Gold sitting on 1950, and smoothly approaching the 2000 mark.

Well, it broke into that 2k territory today. 2004 as I type.
The AUD has increased against the greenback, tempering some of the gains. But gold is rising regardless of the currency it is measured in.
Always a nice place to be.

But it won't last long according to the experts.
FROM ABC NEWS

QUOTE
Renewed hope for another Australian gold rush might be good for those who happen to strike it rich — but investors say it is also a sign of global uncertainty.

Key points:
Australia exported the most gold in its history last year
Demand is believed to be driven by global uncertainty
Central banks bought more gold last year than they have since the 1970s
The latest ABS data shows mining companies are spending more than ever looking for the rare commodity across Australia, with almost half a billion dollars spent between October and March.

Last year, Australia also exported the most gold in its history at 317 tonnes, maintaining its status as the second biggest producer of the element.

Western Australia's goldfields are leading the charge, however there has also been increased prospecting in the Northern Territory, where $14m was spent on gold exploration last quarter.

Warren Pearce, the chief executive of the Association of Mining and Exploration Companies, says exploration in both WA and the NT has "led to the recovery of the industry" back to 2012 levels.

"We have a lot of confidence that the future of the gold industry is very bright," he said.

What's behind this renewed confidence?
Mr Pearce said there is a simple reason — Australian gold prices have been steadily rising.

Today, they reached an all-time high of $2,000 an ounce.

But what is driving that might not be all rosy.

"It's perhaps an unfortunate positive that gold prices tend to rise when things aren't going well in the rest of the economy," Mr Pearce said.

That is because gold is typically seen as a safer option.

Truck emerges from underground gold mine.
PHOTO: Gold exploration is at a high in Western Australia. (ABC Goldfields-Esperance: Jarrod Lucas)
Unlike bonds or stocks, it is seen as a tangible commodity that will not lose its inherent value if markets crash.
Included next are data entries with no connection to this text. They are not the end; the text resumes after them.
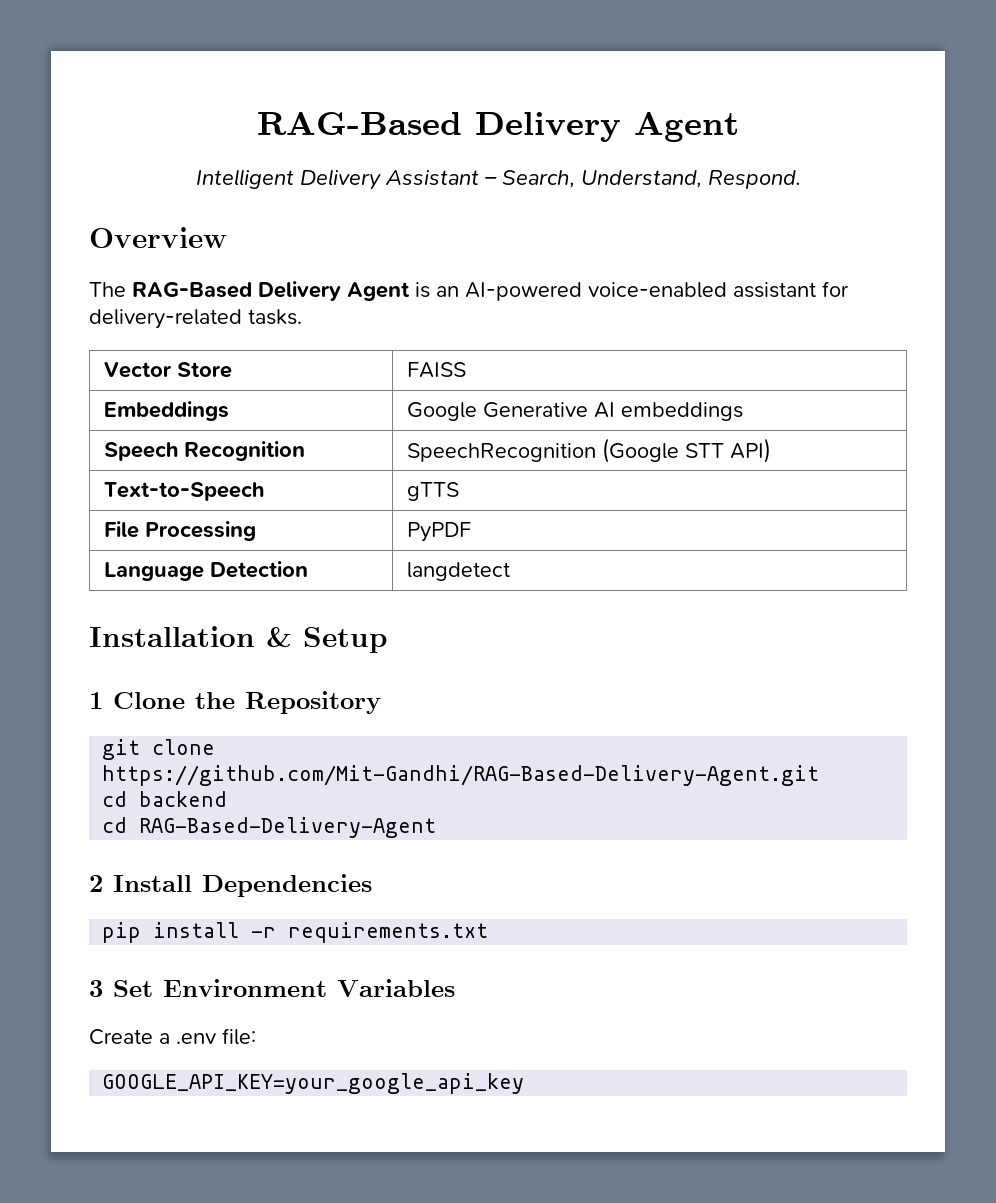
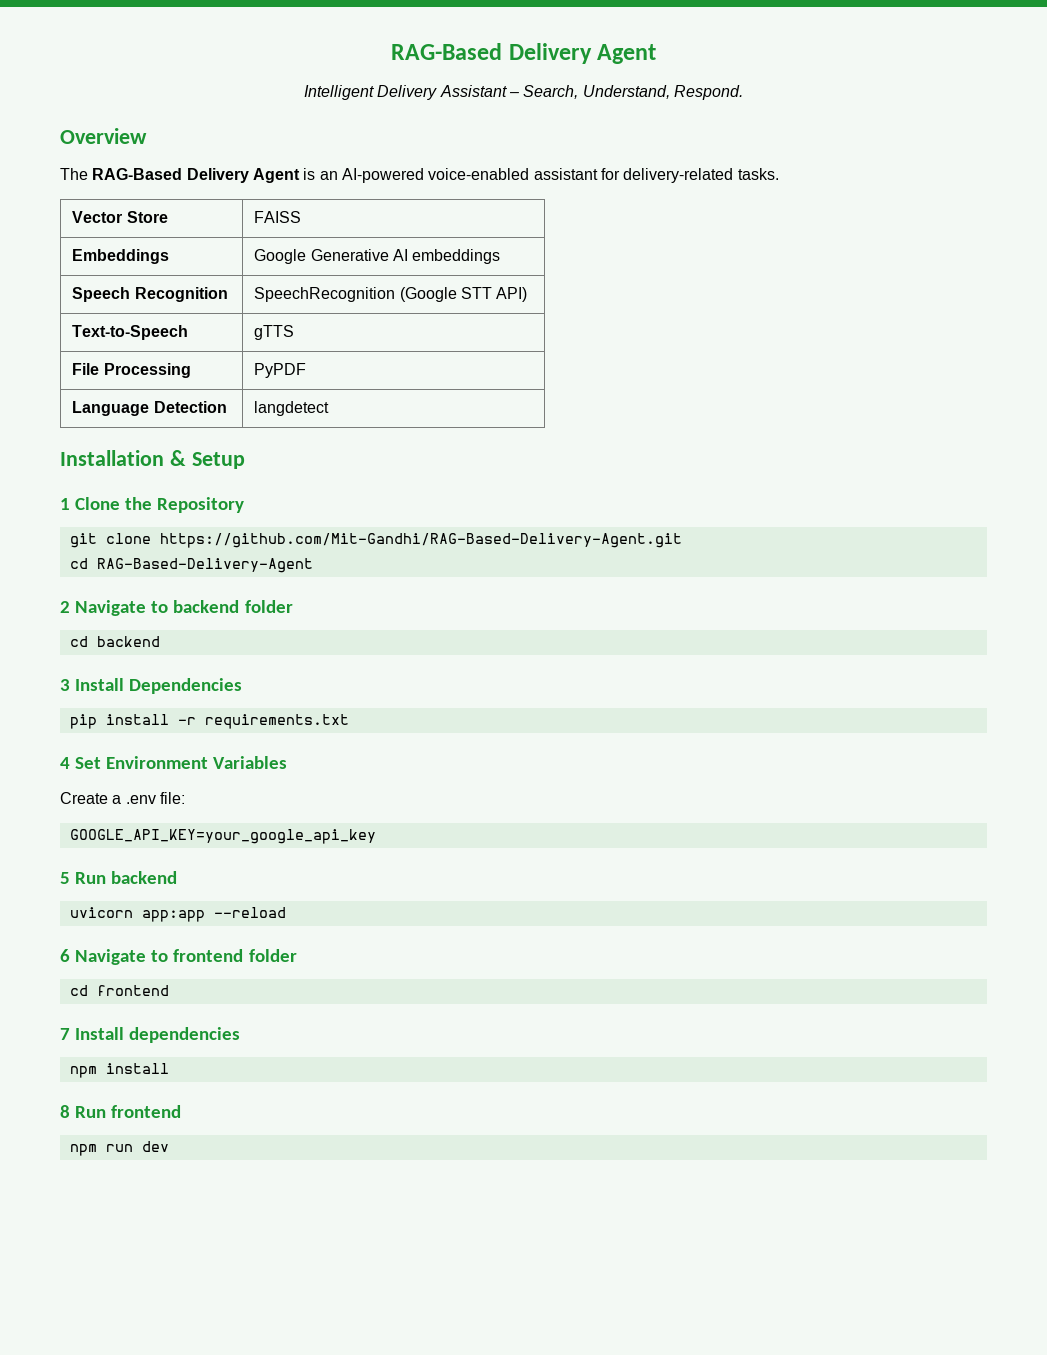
- cd backend
- 2 Install Dependencies
+ 2 Navigate to backend folder
+ cd backend
+ 3 Install Dependencies
- 3 Set Environment Variables
+ 4 Set Environment Variables
+ 5 Run backend
+ uvicorn app:app --reload
+ 6 Navigate to frontend folder
+ cd frontend
+ 7 Install dependencies
+ npm install
+ 8 Run frontend
+ npm run dev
Mr Pearce speculated that US-China tensions and even Brexit could be some sources of global uncertainty driving investors towards gold at the moment.
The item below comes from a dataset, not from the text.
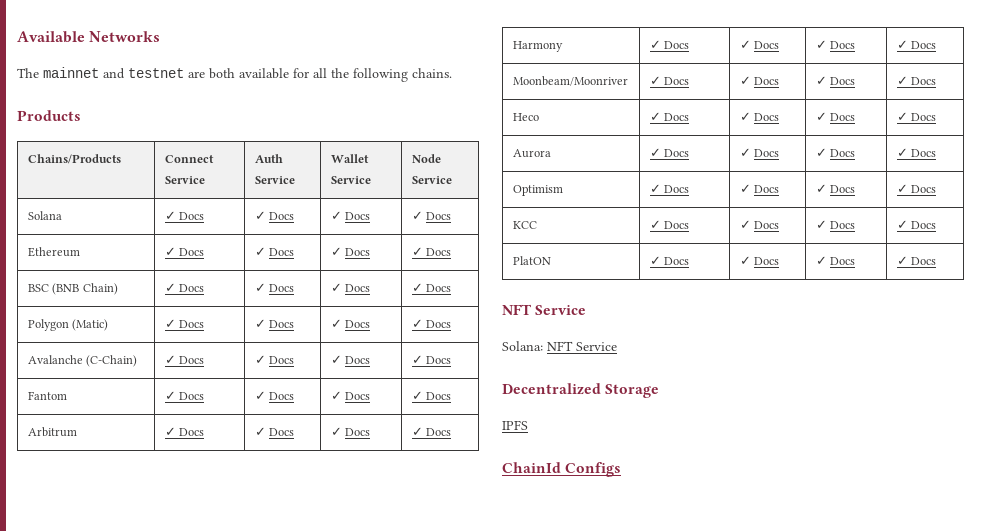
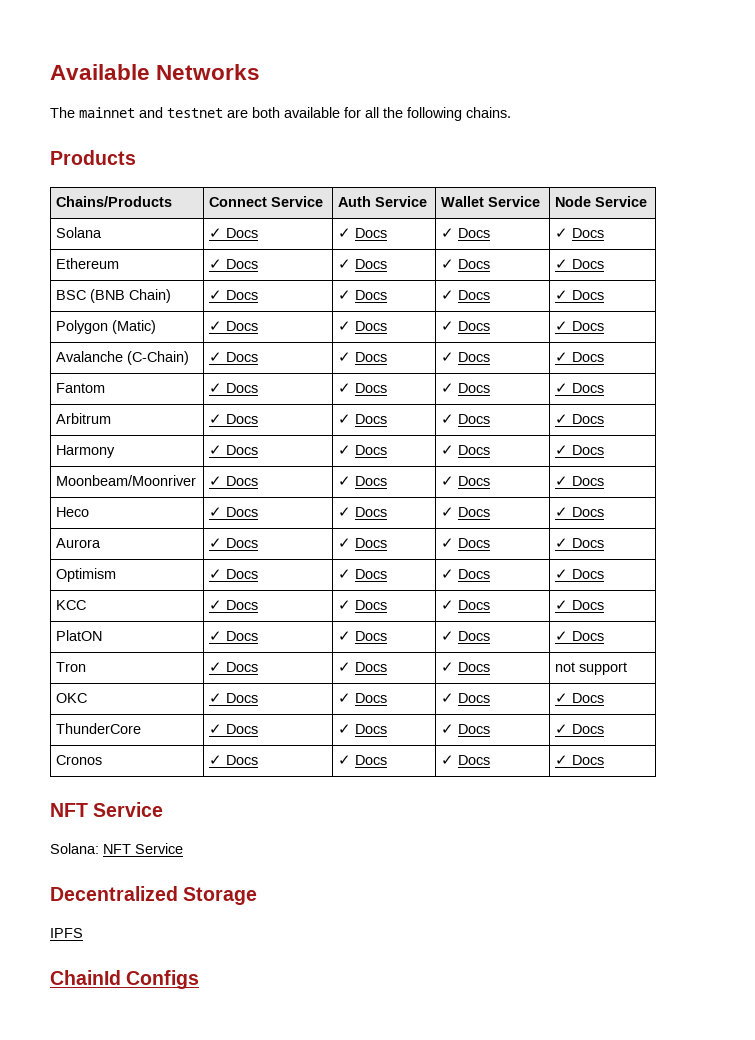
+ Tron | ✓ Docs | ✓ Docs | ✓ Docs | not support
+ OKC | ✓ Docs | ✓ Docs | ✓ Docs | ✓ Docs
+ ThunderCore | ✓ Docs | ✓ Docs | ✓ Docs | ✓ Docs
+ Cronos | ✓ Docs | ✓ Docs | ✓ Docs | ✓ Docs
David Baker from Australian firm Baker Steele Capital — which runs a global gold fund — agrees there could be many sources of instability driving a push back to gold.

"I think there's a feeling that there's more risks in the world," Mr Baker says.

"There's more challenges. We're seeing trade wars and currency wars."

Central banks buying up gold
Last year, the world's central banks bought up 650 tonnes of gold, their highest amount since the 1970s.

"Central banks see gold as a hedge against uncertainty in the world," Mr Baker said.

Central Banks buying up in high numbers include Kazakhstan, Russia, Turkey, India and Poland.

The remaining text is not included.